FRANKFORT, Ky. – A constitutional amendment allowing lawmakers to extend the legislative session passed the House Committee on Elections, Constitutional Amendments, and Intergovernmental Affairs Thursday.
House Bill 647, if approved by voters, would allow the General Assembly to call itself into a special session at the end of the year. It would require a 3/5 majority of House members approving the extension and can only be done if there is one day left in the regular session.
Like a special session called by the governor, the extended session would require subjects be stated that would be considered during the days, they would only be able to add up to ten days—and lawmakers would not be paid for the extra time.
The bill would also strike language in the Kentucky Constitution that requires the legislature adjourn by April 15 on even-number years and March 30 on odd-numbered years.
Bill sponsor House Speaker David Osborne, R-Prospect, says this bill is meant to help the legislature be more efficient something that is becoming increasingly relevant as the country deals with the uncertainty of the COVID-19 pandemic.
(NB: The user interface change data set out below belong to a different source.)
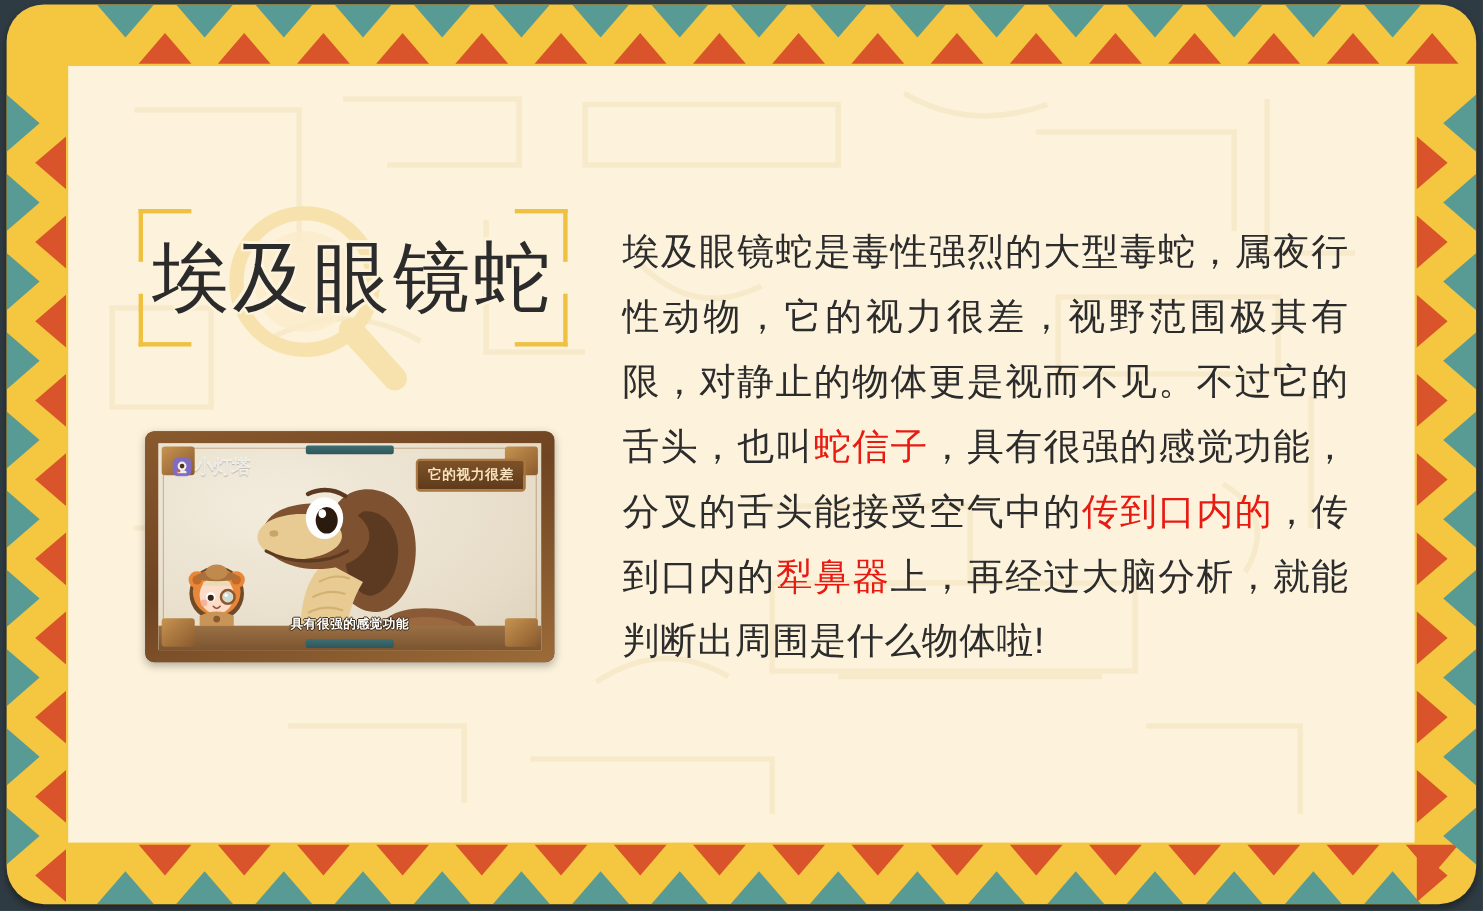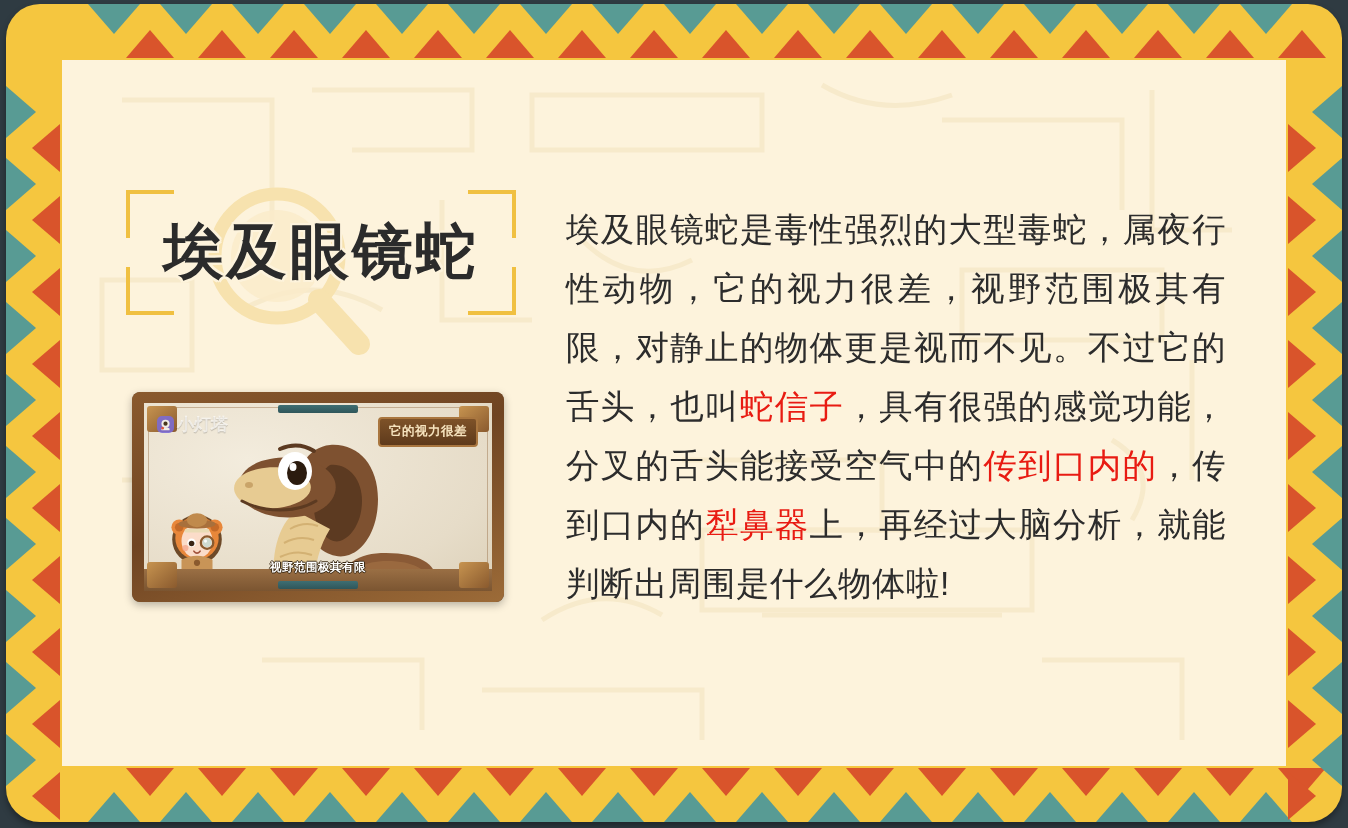--- a/index.html
+++ b/index.html
@@ -133,22 +133,22 @@
     pointer-events: none;
   }
   #title-text {
     position: absolute;
     left: 0; top: 0;
     width: 390px;
     height: 125px;
     display: flex;
     align-items: center;
     justify-content: center;
-    font-size: 60px;
-    font-weight: bold;
+    font-size: 70px;
+    font-weight: normal;
     color: #2B2B2B;
     letter-spacing: 3px;
     text-shadow:
       2px 0 0 #FDF3DC, -2px 0 0 #FDF3DC,
       0 2px 0 #FDF3DC, 0 -2px 0 #FDF3DC,
       2px 2px 0 #FDF3DC, -2px -2px 0 #FDF3DC,
       2px -2px 0 #FDF3DC, -2px 2px 0 #FDF3DC;
   }
 
   
@@ -517,21 +517,21 @@
 
           <circle cx="25" cy="53" r="4" fill="#F5A98F" opacity="0.8"></circle>
           <path d="M36 57 q4 5 8 0" stroke="#A0513A" stroke-width="2" fill="none" stroke-linecap="round"></path>
 
           <path d="M20 68 q20 -10 40 0 v12 h-40 z" fill="#C89457"></path>
           <circle cx="40" cy="72" r="4" fill="#8A5A2E"></circle>
         </svg>
 
         <div id="ground"></div>
 
-        <div id="photo-subtitle">视野范围极其有限</div>
+        <div id="photo-subtitle">具有很强的感觉功能</div>
 
         <div id="wm-logo">
           <div id="wm-mark">
             <svg viewBox="0 0 16 16" width="13" height="13">
               <circle cx="8" cy="7" r="5" fill="#FFFFFF"></circle>
               <circle cx="8" cy="7" r="2.6" fill="#3D2F18"></circle>
               <path d="M3 13 q5 -3 10 0 v2 h-10 z" fill="#FFFFFF"></path>
               <circle cx="4.5" cy="12.5" r="1.6" fill="#E8503A"></circle>
             </svg>
           </div>

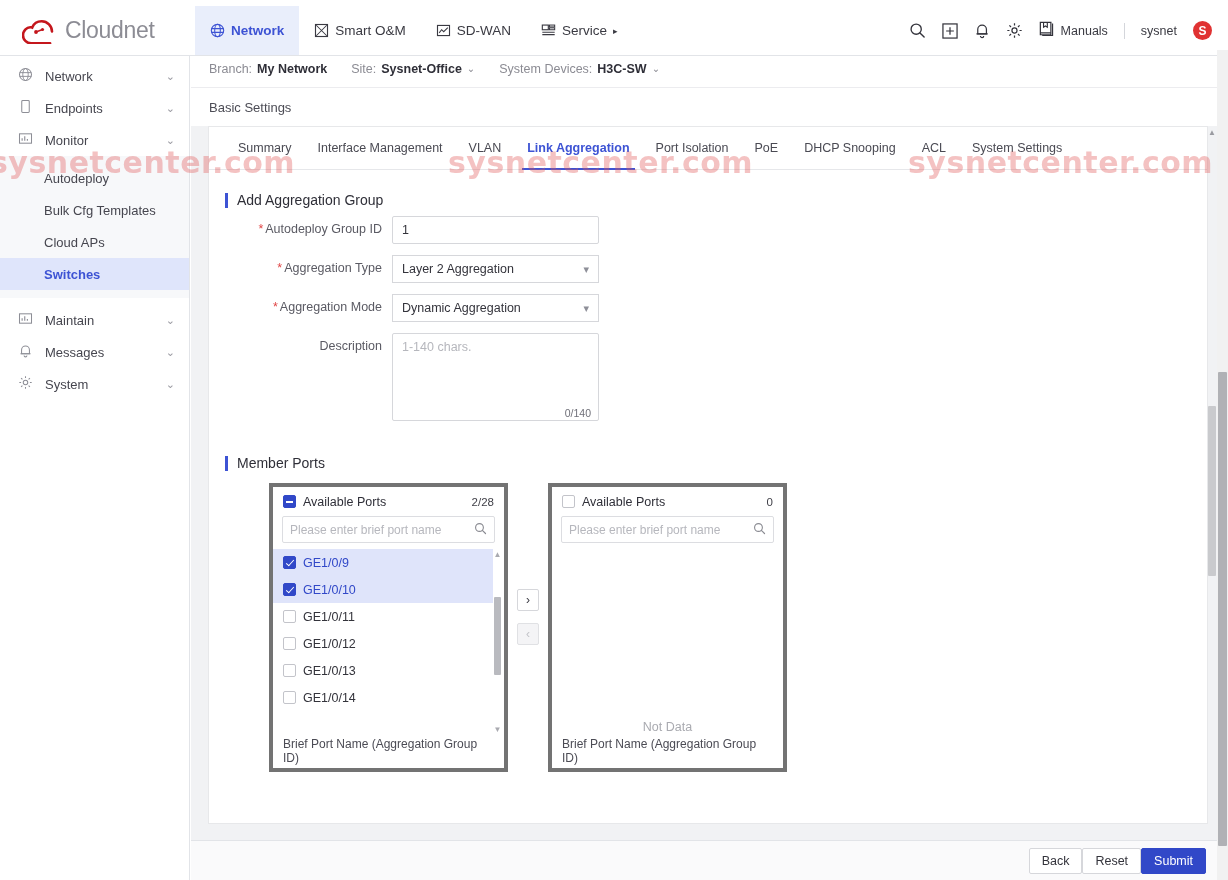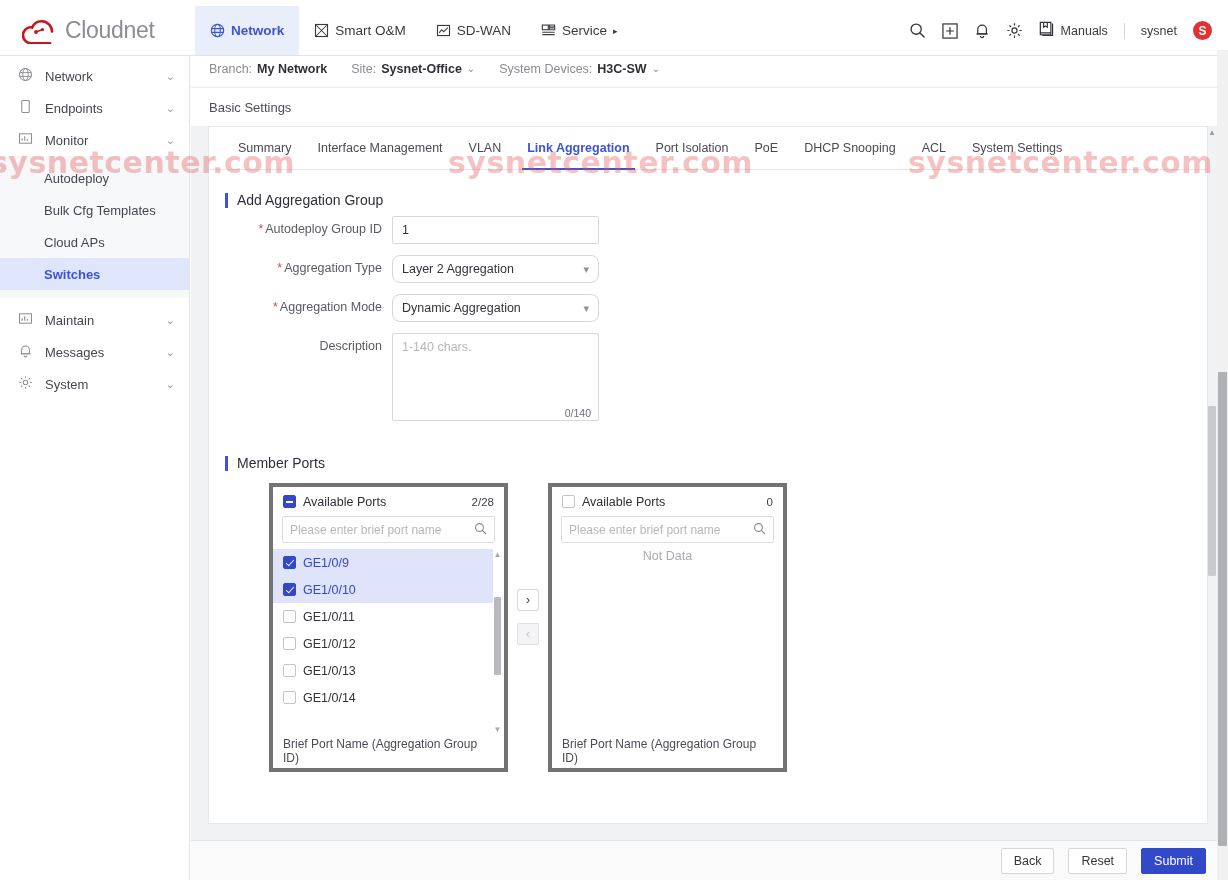--- a/index.html
+++ b/index.html
@@ -112,21 +112,21 @@
     padding-top: 6px; padding-right: 10px; white-space: nowrap;
   }
   .req { color: #e04444; margin-right: 2px; }
   .fctl { width: 207px; position: relative; }
   .inp {
     width: 207px; height: 28px; border: 1px solid #d6d7db; border-radius: 2px;
     padding: 0 9px; font-size: 12.5px; color: #33333b; background: #fff;
     font-family: "Liberation Sans", sans-serif;
   }
   .sel {
-    width: 207px; height: 28px; border: 1px solid #d6d7db; border-radius: 8px;
+    width: 207px; height: 28px; border: 1px solid #d6d7db; border-radius: 0;
     display: flex; align-items: center; padding: 0 9px; font-size: 12.5px;
     color: #33333b; background: #fff; cursor: pointer; justify-content: space-between;
   }
   .sel .chev { color: #8e8f98; font-size: 11px; }
   .ta-wrap { width: 207px; position: relative; }
   .ta {
     width: 207px; height: 88px; border: 1px solid #d6d7db; border-radius: 2px;
     padding: 6px 9px; font-size: 12.5px; color: #33333b; resize: none;
     font-family: "Liberation Sans", sans-serif;
   }
@@ -193,21 +193,21 @@
     width: 22px; height: 22px; border: 1px solid #d6d7db; background: #fff;
     border-radius: 2px; display: flex; align-items: center; justify-content: center;
     font-size: 12px; color: #3a3a42; cursor: pointer;
   }
   .arrowbtn.dis { background: #f4f4f6; color: #c2c3c8; border-color: #e0e1e4; }
 
   
   .footer {
     position: absolute; left: 191px; top: 840px; width: 1037px; height: 40px;
     background: #fafafb; border-top: 1px solid #e2e4e8; display: flex;
-    align-items: center; justify-content: flex-end; padding-right: 22px; gap: 14px; z-index: 20;
+    align-items: center; justify-content: flex-end; padding-right: 22px; gap: 0; z-index: 20;
   }
   .btn {
     min-width: 52px; height: 26px; border: 1px solid #d6d7db; background: #fff;
     border-radius: 2px; font-size: 12.5px; color: #33333b; cursor: pointer;
     padding: 0 12px; font-family: "Liberation Sans", sans-serif;
   }
   .btn.primary { background: #3148c8; border-color: #3148c8; color: #fff; }
 
   
   .vscroll-outer {
@@ -579,21 +579,21 @@
             </div>
             <div class="searchbox">
               <input placeholder="Please enter brief port name" style="">
               <span>
                 <svg width="13" height="13" viewBox="0 0 14 14">
                     <circle cx="5.9" cy="5.9" r="4.2" fill="none" stroke="#8a8b92" stroke-width="1.2"></circle>
                     <path d="M9 9l3.4 3.4" stroke="#8a8b92" stroke-width="1.3" stroke-linecap="round"></path>
                   </svg>
               </span>
             </div>
-            <div class="plist" style="display:flex;align-items:flex-start;justify-content:center">
+            <div class="plist" style="display:flex;align-items:flex-end;justify-content:center">
               <span style="font-size:12.5px;color:#a9aab0">Not Data</span>
             </div>
             <div class="panel-foot">Brief Port Name (Aggregation Group ID)</div>
           </div>
 
         </div>
       </div>
     </div>
   </div>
“Could we be more effective and efficient if we did not have those hard deadlines that we have to comply with?” Osborne said. ” We are expected to make significant projections through the year about things that will happen, for example right now with the budget we are expected to use consensus forecasting group numbers that we got in December to project into a situation that none of us could have ever potentially anticipated, so without that hard deadline of March 30 or April 15, we would have a more reasonable approach to the way we can approach certain pieces of legislation.”
The measure passed out of committee and heads to the full House floor.
The same committee also passed Senate Bill 58, which would make changes to the way governors can use their pardon powers. This measure was filed in response to several controversial pardons from former Governor Matt Bevin in December. Voters would have to approve to make the changes to the pardons. The bill passed with 3 no votes and heads to the full House floor as well.
Senate Bill 15, known as Marsy’s Law also passed the committee. If approved by voters it would create a crime victim’s bill of rights within the Kentucky Constitution. Kentucky voters ratified the law in 2018 with more than 60 percent of the vote but it was shut down by the Kentucky Supreme Court over the ballot wording. The amendment filed this session is identical to what was approved by voters in 2018 but has one change allowing victims of crime to be aware when a governor pardons or commutes the sentence of an attacker.
All these bills would have to be approved by Kentucky voters in November, however, the legislature is only allowed to put four amendments on the ballot.